» How to complete this task: Check every line of the material below, and show those that contain "above".

» Data for the task:
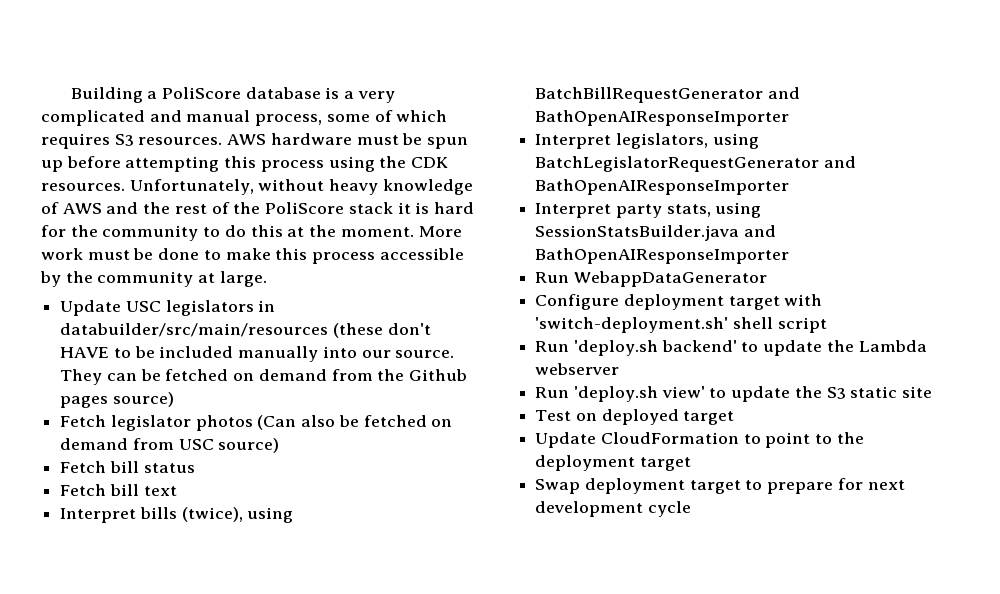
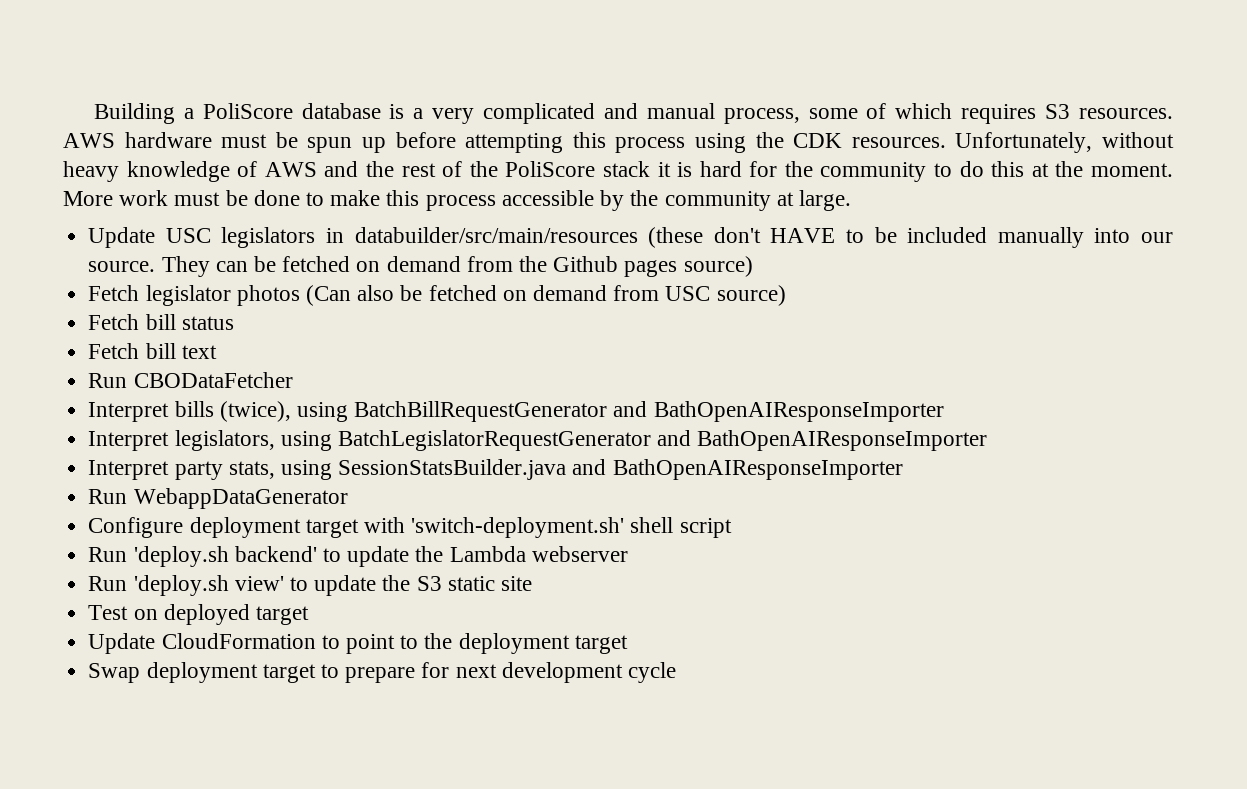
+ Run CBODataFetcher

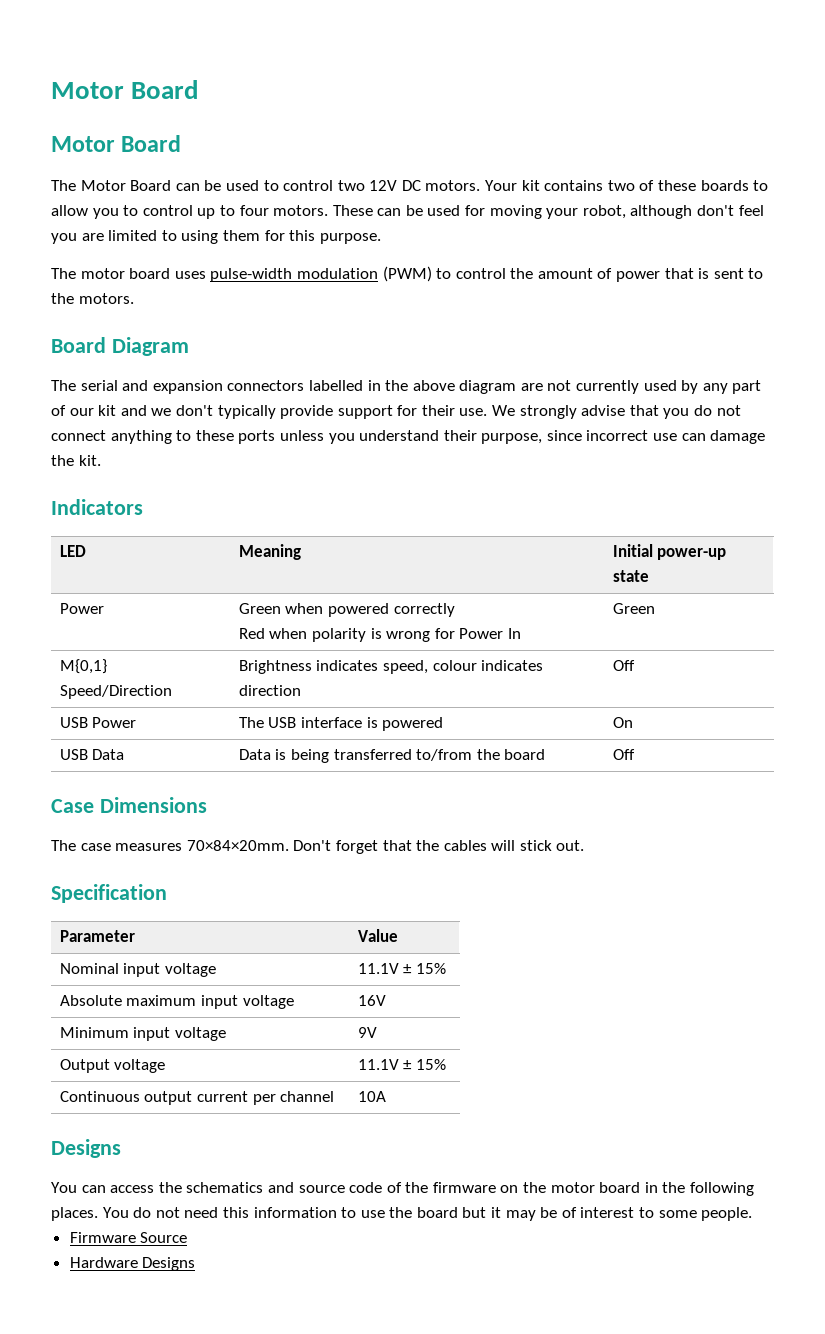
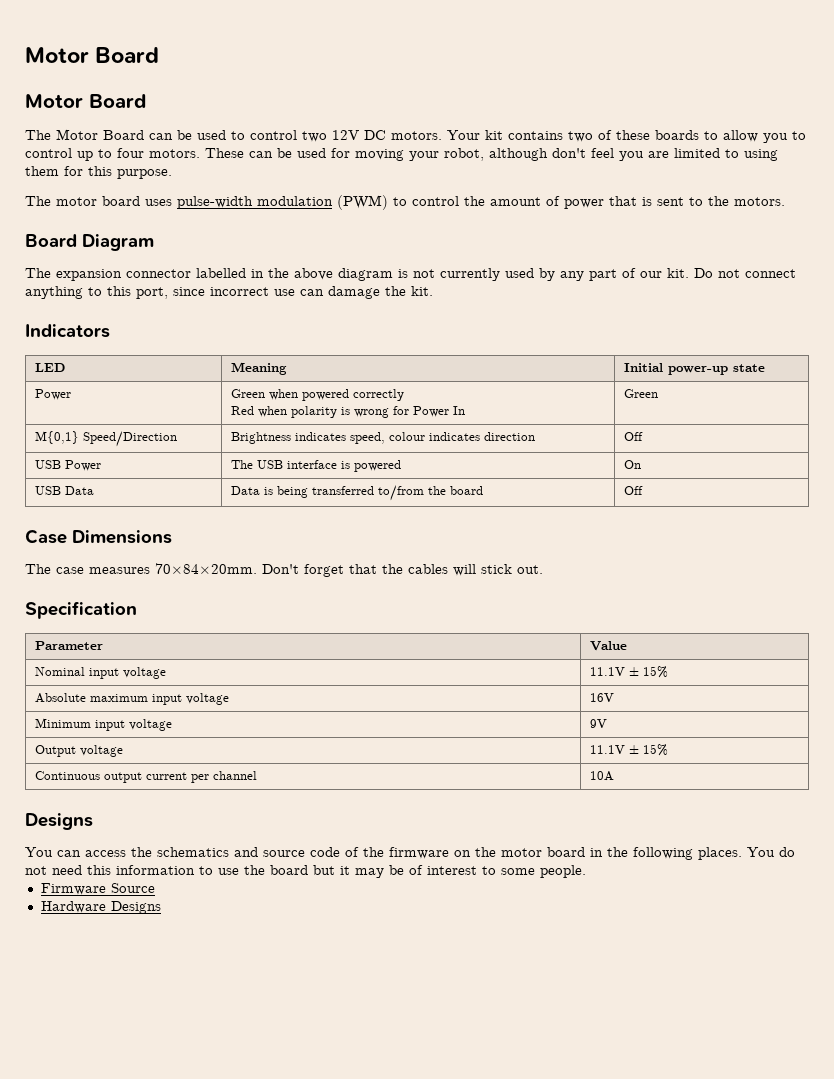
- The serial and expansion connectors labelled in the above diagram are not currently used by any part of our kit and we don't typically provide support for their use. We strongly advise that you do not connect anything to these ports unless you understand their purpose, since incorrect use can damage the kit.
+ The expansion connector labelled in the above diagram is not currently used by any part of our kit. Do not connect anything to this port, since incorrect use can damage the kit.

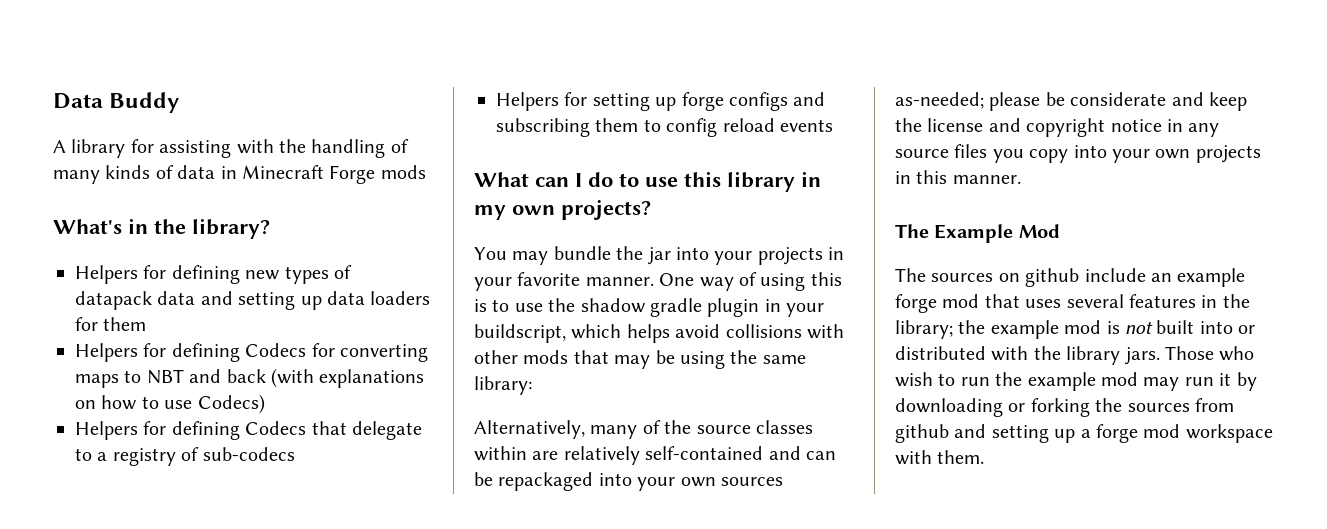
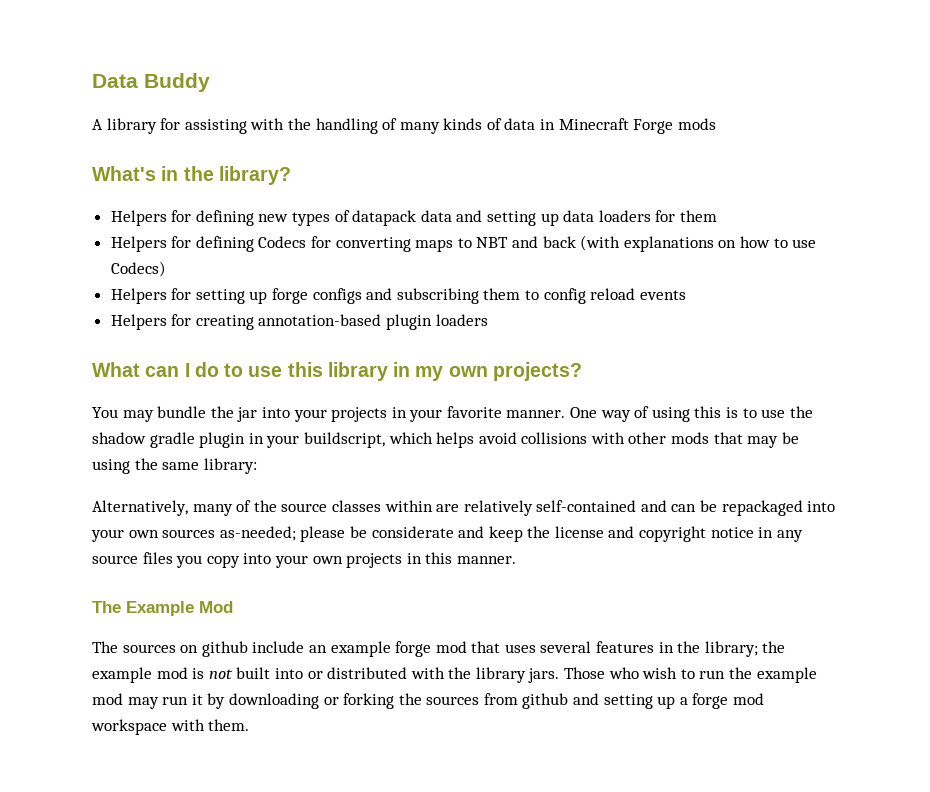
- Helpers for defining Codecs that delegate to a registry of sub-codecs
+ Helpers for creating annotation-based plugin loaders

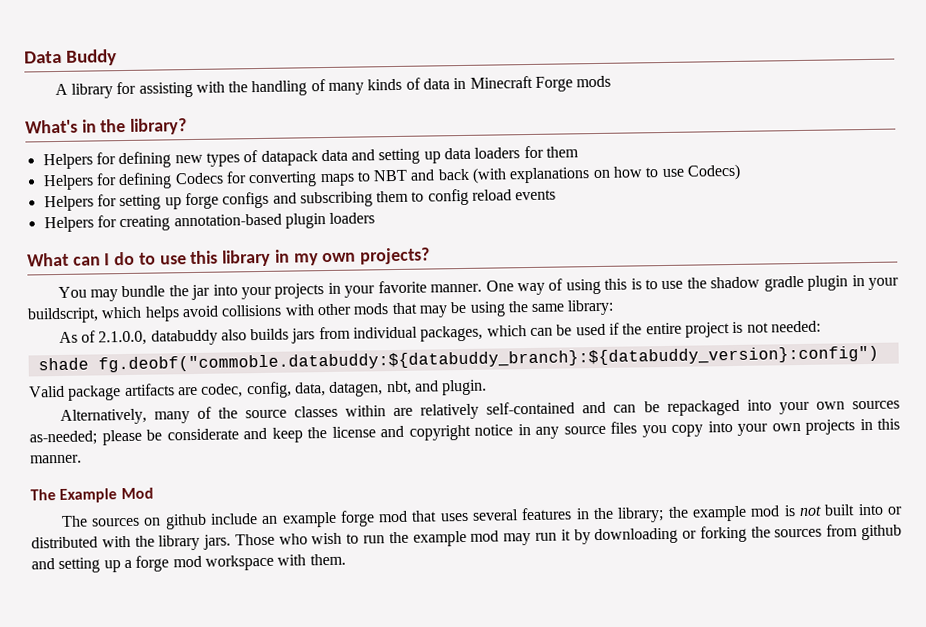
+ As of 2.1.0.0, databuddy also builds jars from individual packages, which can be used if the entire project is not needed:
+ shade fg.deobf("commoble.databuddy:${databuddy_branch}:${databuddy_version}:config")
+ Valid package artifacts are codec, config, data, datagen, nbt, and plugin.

» Expected answer:
- The serial and expansion connectors labelled in the above diagram are not currently used by any part of our kit and we don't typically provide support for their use. We strongly advise that you do not connect anything to these ports unless you understand their purpose, since incorrect use can damage the kit.
+ The expansion connector labelled in the above diagram is not currently used by any part of our kit. Do not connect anything to this port, since incorrect use can damage the kit.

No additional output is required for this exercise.